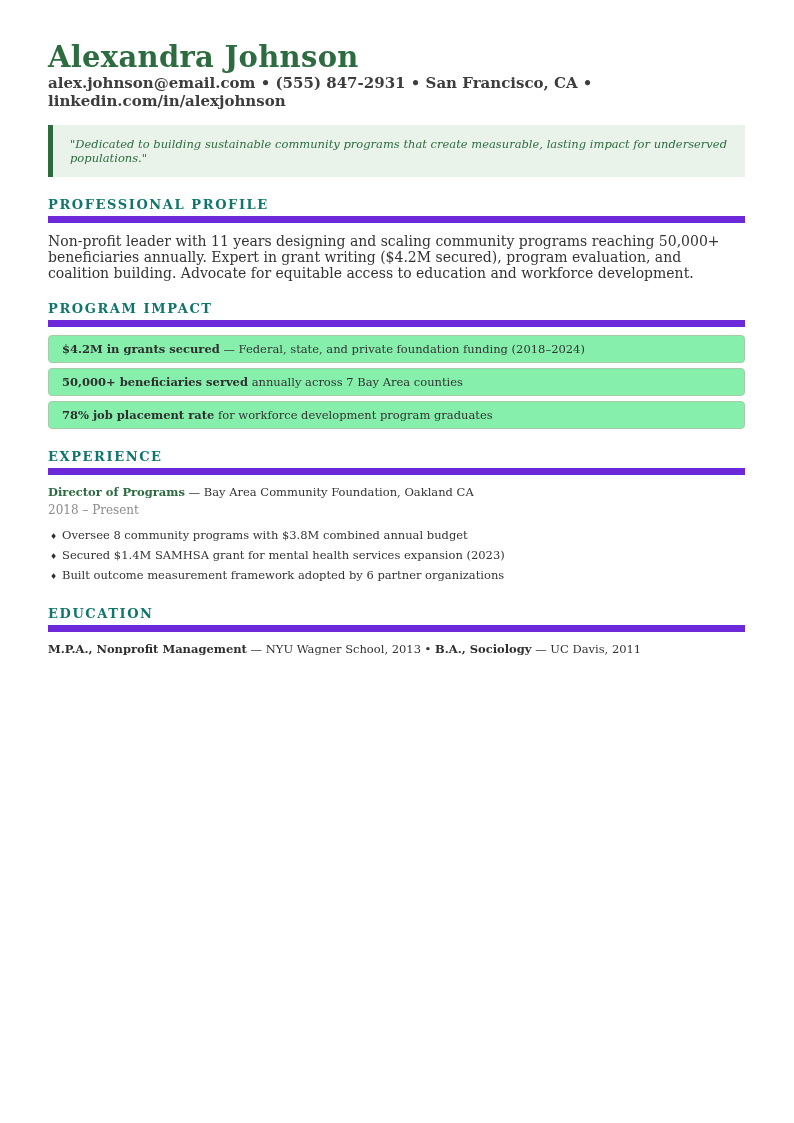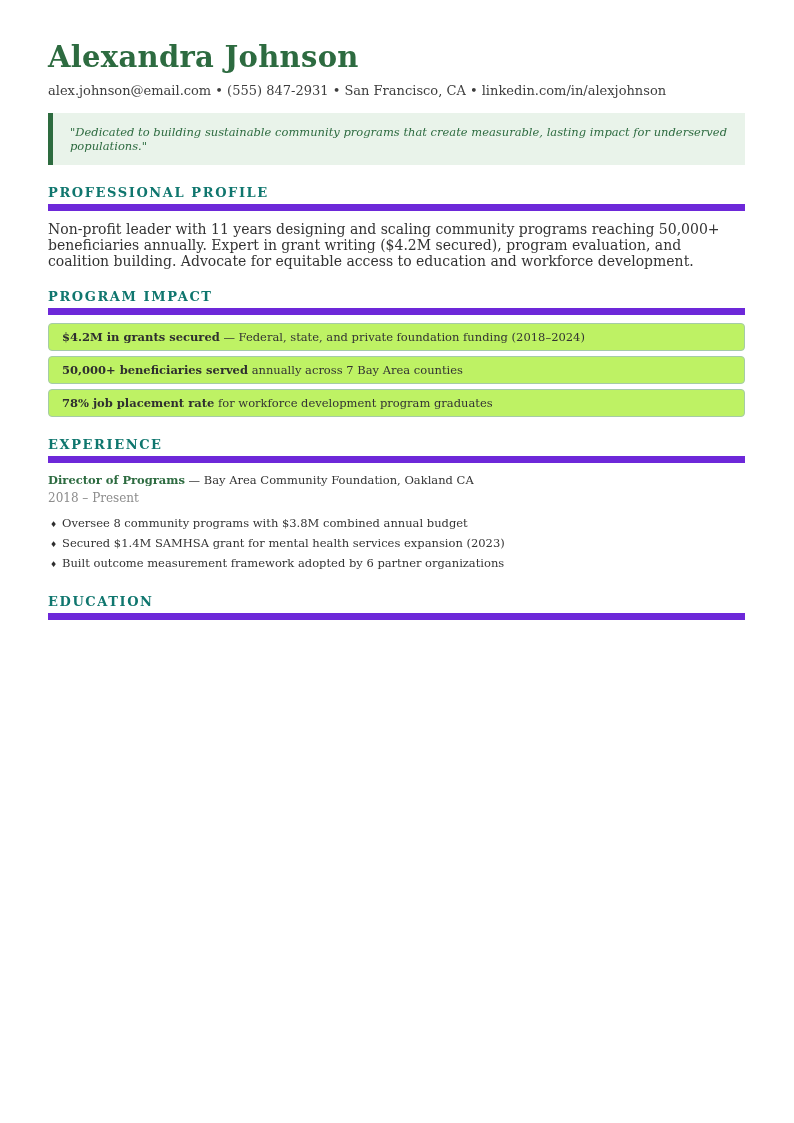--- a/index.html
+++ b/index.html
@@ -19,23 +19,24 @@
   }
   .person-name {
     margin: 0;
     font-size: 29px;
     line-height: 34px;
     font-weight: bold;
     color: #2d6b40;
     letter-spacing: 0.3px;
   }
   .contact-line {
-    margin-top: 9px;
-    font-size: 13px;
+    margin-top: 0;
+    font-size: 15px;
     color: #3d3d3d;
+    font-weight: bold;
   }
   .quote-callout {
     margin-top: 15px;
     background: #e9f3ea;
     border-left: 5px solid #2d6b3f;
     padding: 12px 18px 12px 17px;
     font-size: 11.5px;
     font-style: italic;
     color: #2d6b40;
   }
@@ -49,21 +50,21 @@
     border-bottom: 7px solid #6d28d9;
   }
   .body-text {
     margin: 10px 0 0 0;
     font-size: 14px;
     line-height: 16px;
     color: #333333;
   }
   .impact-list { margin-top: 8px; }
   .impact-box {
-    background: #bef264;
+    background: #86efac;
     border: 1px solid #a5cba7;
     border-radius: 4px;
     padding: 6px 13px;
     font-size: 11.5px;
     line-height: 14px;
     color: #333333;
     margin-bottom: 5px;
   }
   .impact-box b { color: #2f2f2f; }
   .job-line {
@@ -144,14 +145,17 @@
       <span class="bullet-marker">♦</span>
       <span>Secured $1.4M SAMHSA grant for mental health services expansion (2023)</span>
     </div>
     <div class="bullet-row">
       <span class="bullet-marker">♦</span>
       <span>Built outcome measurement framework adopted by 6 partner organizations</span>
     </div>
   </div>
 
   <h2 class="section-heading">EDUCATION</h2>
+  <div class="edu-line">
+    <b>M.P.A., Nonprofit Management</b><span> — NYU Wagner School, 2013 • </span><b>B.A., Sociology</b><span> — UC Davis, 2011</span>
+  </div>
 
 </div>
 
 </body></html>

*WORK ITEM*
The pictures stay out; everything else in the records above must be repeated exactly.

*ANSWER SPACE*
--- a/index.html
+++ b/index.html
@@ -19,23 +19,24 @@
   }
   .person-name {
     margin: 0;
     font-size: 29px;
     line-height: 34px;
     font-weight: bold;
     color: #2d6b40;
     letter-spacing: 0.3px;
   }
   .contact-line {
-    margin-top: 9px;
-    font-size: 13px;
+    margin-top: 0;
+    font-size: 15px;
     color: #3d3d3d;
+    font-weight: bold;
   }
   .quote-callout {
     margin-top: 15px;
     background: #e9f3ea;
     border-left: 5px solid #2d6b3f;
     padding: 12px 18px 12px 17px;
     font-size: 11.5px;
     font-style: italic;
     color: #2d6b40;
   }
@@ -49,21 +50,21 @@
     border-bottom: 7px solid #6d28d9;
   }
   .body-text {
     margin: 10px 0 0 0;
     font-size: 14px;
     line-height: 16px;
     color: #333333;
   }
   .impact-list { margin-top: 8px; }
   .impact-box {
-    background: #bef264;
+    background: #86efac;
     border: 1px solid #a5cba7;
     border-radius: 4px;
     padding: 6px 13px;
     font-size: 11.5px;
     line-height: 14px;
     color: #333333;
     margin-bottom: 5px;
   }
   .impact-box b { color: #2f2f2f; }
   .job-line {
@@ -144,14 +145,17 @@
       <span class="bullet-marker">♦</span>
       <span>Secured $1.4M SAMHSA grant for mental health services expansion (2023)</span>
     </div>
     <div class="bullet-row">
       <span class="bullet-marker">♦</span>
       <span>Built outcome measurement framework adopted by 6 partner organizations</span>
     </div>
   </div>
 
   <h2 class="section-heading">EDUCATION</h2>
+  <div class="edu-line">
+    <b>M.P.A., Nonprofit Management</b><span> — NYU Wagner School, 2013 • </span><b>B.A., Sociology</b><span> — UC Davis, 2011</span>
+  </div>
 
 </div>
 
 </body></html>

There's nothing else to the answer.